Сразу было видно, что вещей на всех не хватит – и даже если каждую вещь разорвать пополам, многим всё равно не достанется ничего.

Никто ещё не выхватил из вороха ни одной рубахи, но в толпе лагерников произошло движение, выдавшее разом огромную человеческую отчуждённость – каждый хотел взять только себе.

– Эй! – выкрикнул Хасаев. – Я староста! Я буду делить! – но никто даже голову не повернул в его сторону.

“Сейчас будет драка…” – понял Артём; у него была весомая масть на фарт – разве что не хотелось подставлять битые рёбра снова, но делать было нечего.

– Дети мои, – сказал владычка негромко, но все услышали и остановились. – Дабы не замёрзнуть, нам придётся не только жить, но и спать как истинные во Христе братья. Вещей этих, всякий видит, не хватает нам.

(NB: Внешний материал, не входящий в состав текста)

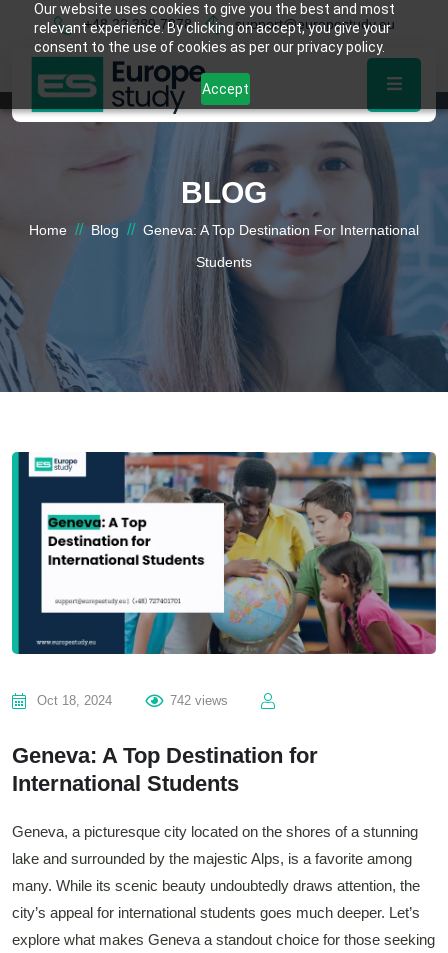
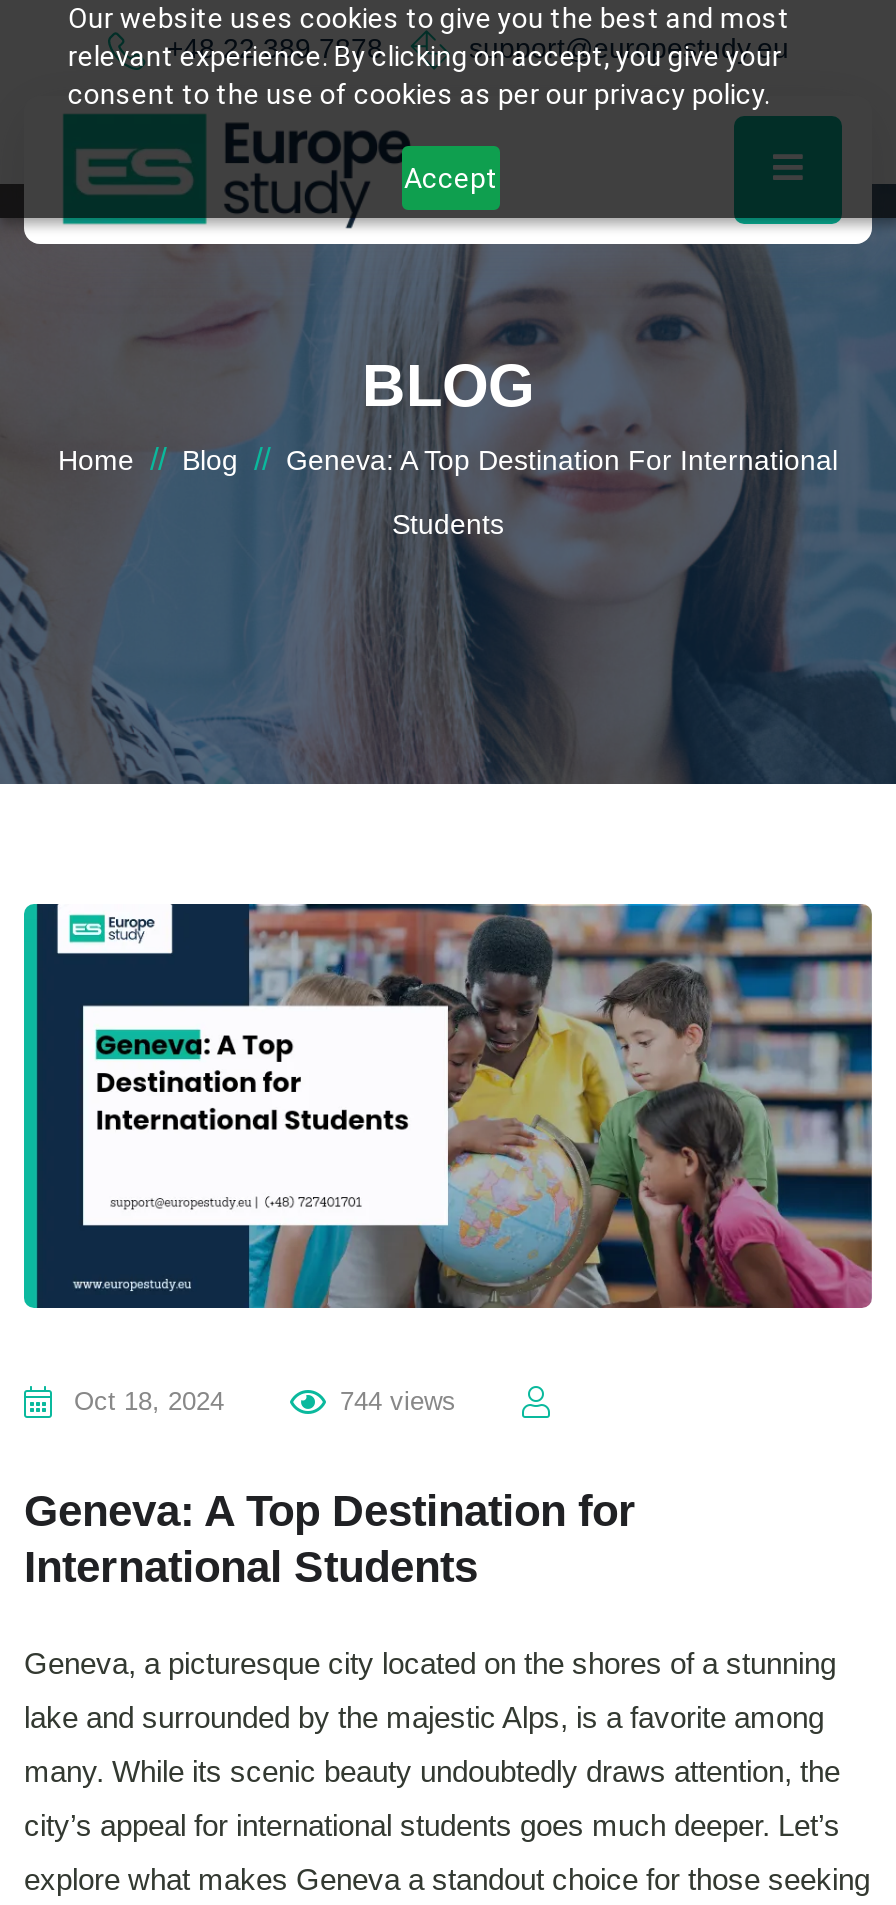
[170,693,228,708] 742 views -> [340,1385,456,1415] 744 views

– Скажи батюшка, скажи, как быть, – выразил кто-то мнение большинства.

– Мы бродим туда-сюда и только нагоняем сквозняка, в то время как тепло надо беречь, – и когда самые удачливые, или сильные, или глупые из нас наденут эти вещи, – они тоже не смогут согреться, но лишь вызовут в своих соседях дурные качества: злобу, зависть, а то и, когда пойдут снега, – а мои кости уже предчувствуют холода, – желание смертоубийства.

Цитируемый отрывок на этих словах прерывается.